## [Try it]
Skip all pictures, then copy the lines from the start of the data through the line with "- Popular section: Kaomojis", keeping both ends.

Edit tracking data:
------------------------------------------------------------------------

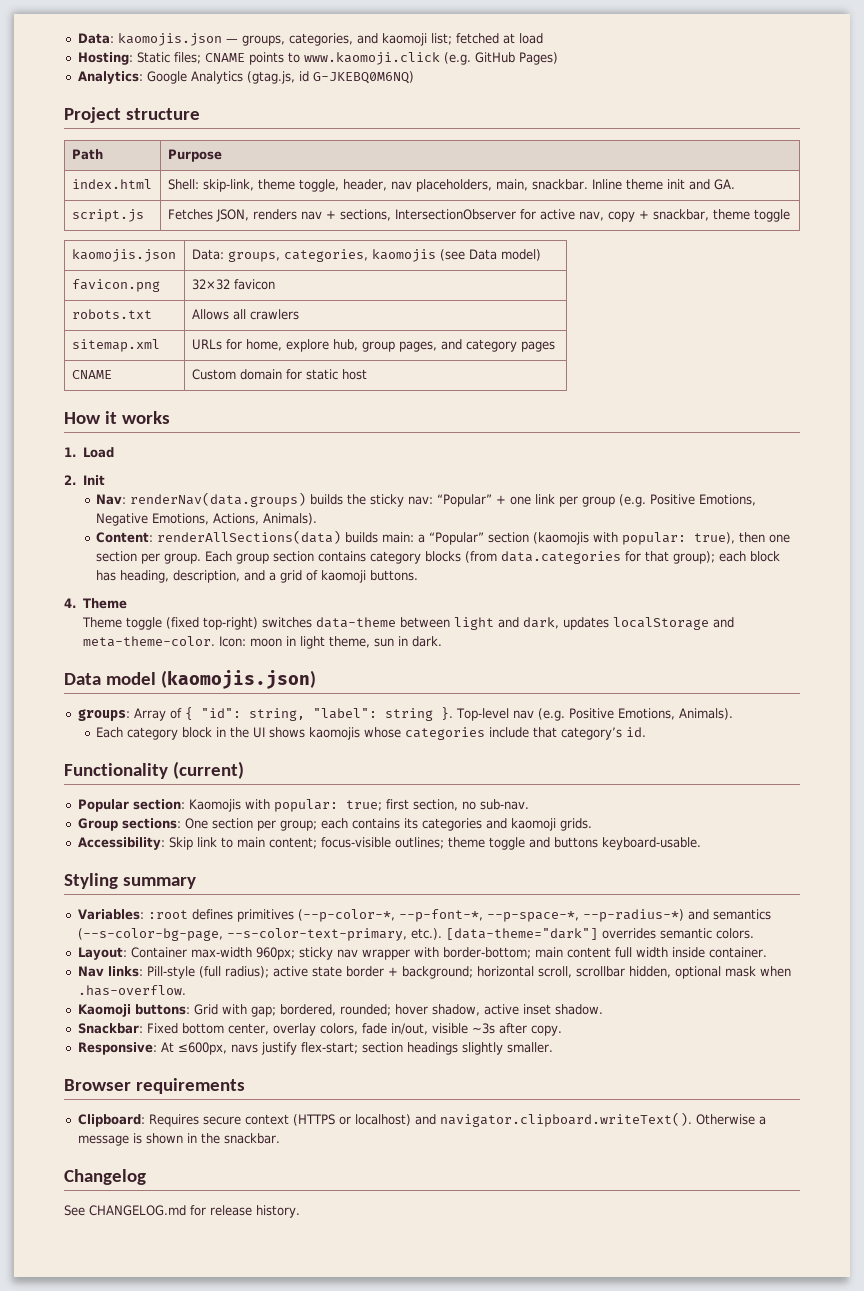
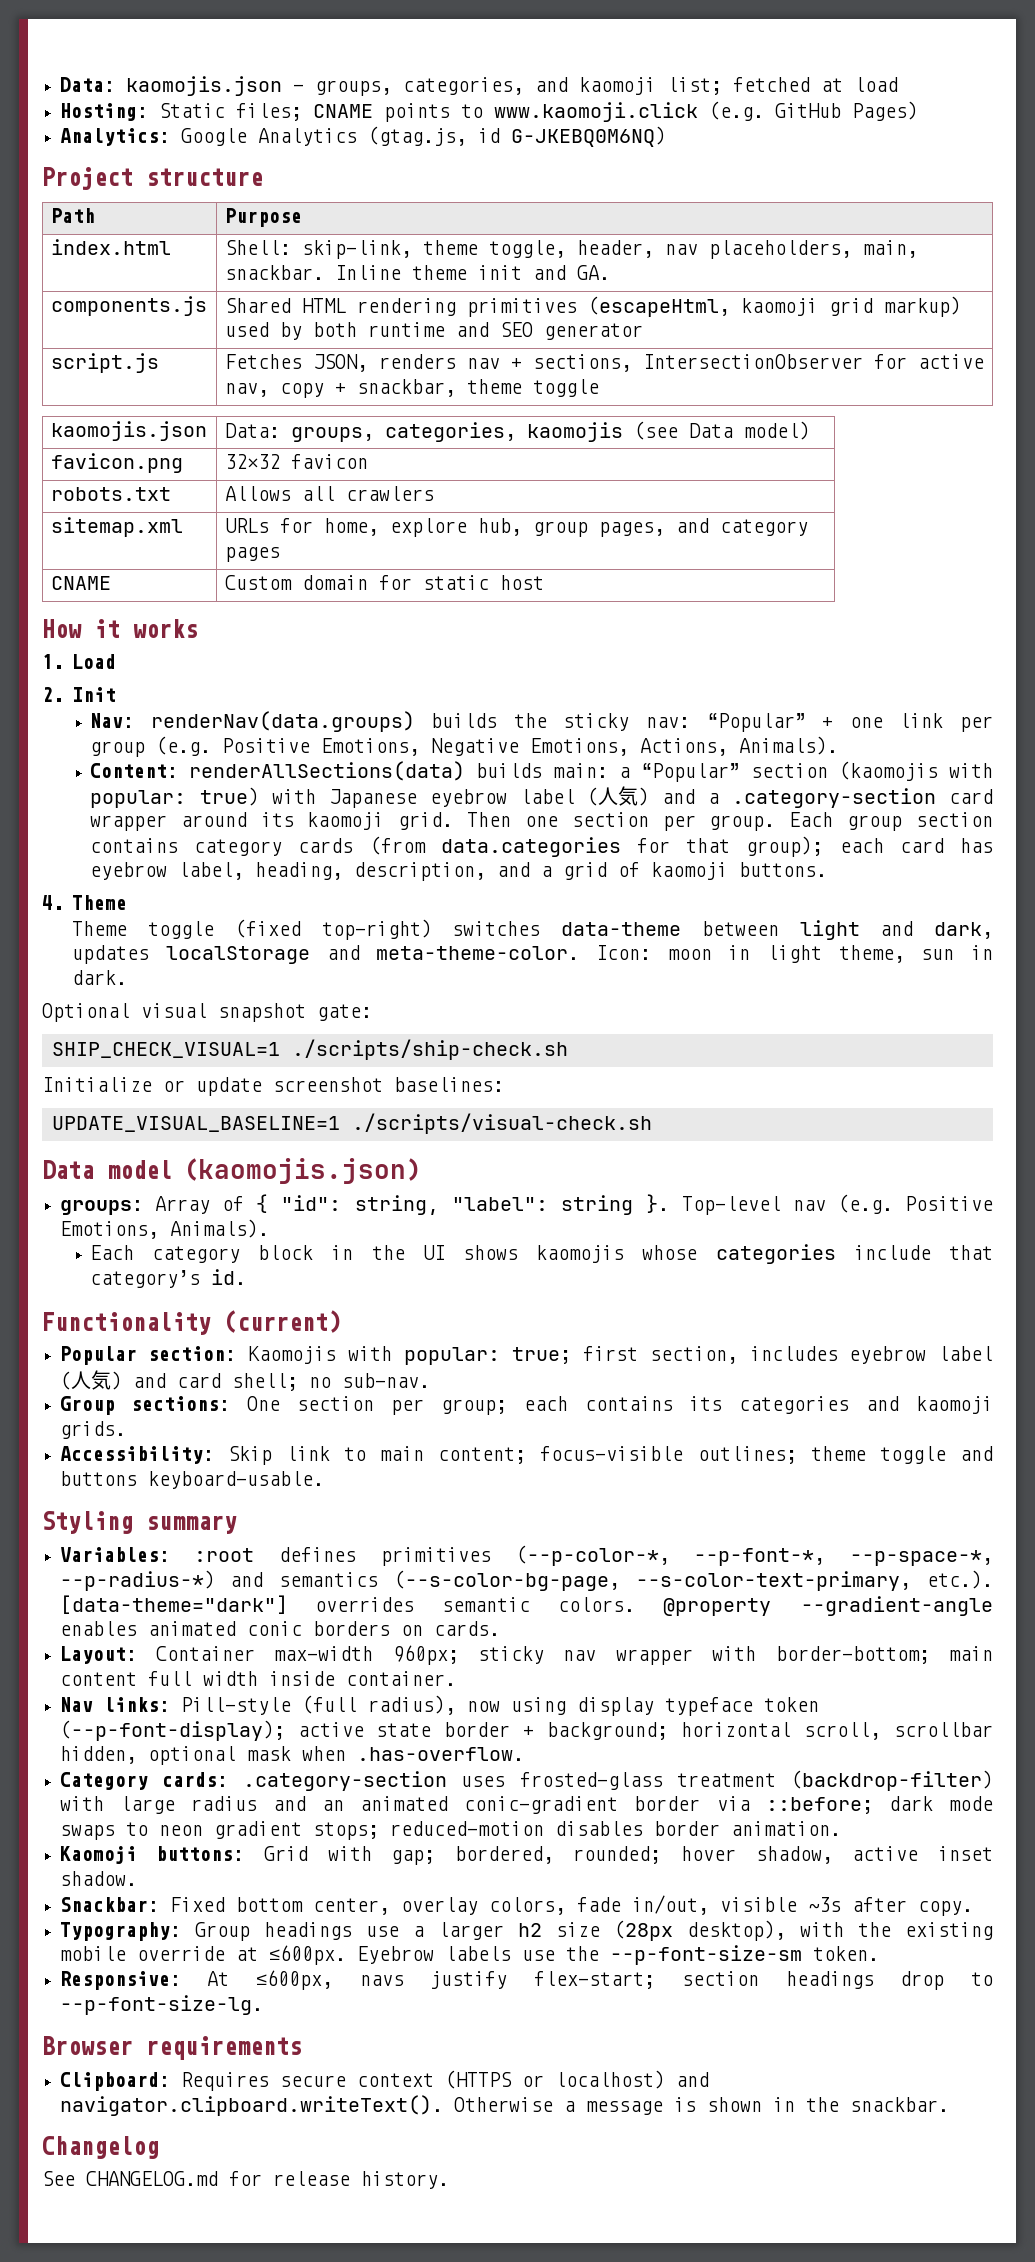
+ components.js | Shared HTML rendering primitives (escapeHtml, kaomoji grid markup) used by both runtime and SEO generator
- Content: renderAllSections(data) builds main: a “Popular” section (kaomojis with popular: true), then one section per group.
+ Content: renderAllSections(data) builds main: a “Popular” section (kaomojis with popular: true) with Japanese eyebrow label (人気) and a .category-section card wrapper around its kaomoji grid. Then one section per group.
- Each group section contains category blocks (from data.categories for that group); each block has heading, description, and a grid of kaomoji buttons.
+ Each group section contains category cards (from data.categories for that group); each card has eyebrow label, heading, description, and a grid of kaomoji buttons.
+ Optional visual snapshot gate:
+ SHIP_CHECK_VISUAL=1 ./scripts/ship-check.sh
+ Initialize or update screenshot baselines:
+ UPDATE_VISUAL_BASELINE=1 ./scripts/visual-check.sh
- Popular section: Kaomojis with popular: true; first section, no sub-nav.
+ Popular section: Kaomojis with popular: true; first section, includes eyebrow label (人気) and card shell; no sub-nav.
+ @property --gradient-angle enables animated conic borders on cards.
- Nav links: Pill-style (full radius); active state border + background; horizontal scroll, scrollbar hidden, optional mask when .has-overflow.
+ Nav links: Pill-style (full radius), now using display typeface token (--p-font-display); active state border + background; horizontal scroll, scrollbar hidden, optional mask when .has-overflow.
+ Category cards: .category-section uses frosted-glass treatment (backdrop-filter) with large radius and an animated conic-gradient border via ::before; dark mode swaps to neon gradient stops; reduced-motion disables border animation.
+ Typography: Group headings use a larger h2 size (28px desktop), with the existing mobile override at ≤600px. Eyebrow labels use the --p-font-size-sm token.
- Responsive: At ≤600px, navs justify flex-start; section headings slightly smaller.
+ Responsive: At ≤600px, navs justify flex-start; section headings drop to --p-font-size-lg.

------------------------------------------------------------------------

## [Output]
+ components.js | Shared HTML rendering primitives (escapeHtml, kaomoji grid markup) used by both runtime and SEO generator
- Content: renderAllSections(data) builds main: a “Popular” section (kaomojis with popular: true), then one section per group.
+ Content: renderAllSections(data) builds main: a “Popular” section (kaomojis with popular: true) with Japanese eyebrow label (人気) and a .category-section card wrapper around its kaomoji grid. Then one section per group.
- Each group section contains category blocks (from data.categories for that group); each block has heading, description, and a grid of kaomoji buttons.
+ Each group section contains category cards (from data.categories for that group); each card has eyebrow label, heading, description, and a grid of kaomoji buttons.
+ Optional visual snapshot gate:
+ SHIP_CHECK_VISUAL=1 ./scripts/ship-check.sh
+ Initialize or update screenshot baselines:
+ UPDATE_VISUAL_BASELINE=1 ./scripts/visual-check.sh
- Popular section: Kaomojis with popular: true; first section, no sub-nav.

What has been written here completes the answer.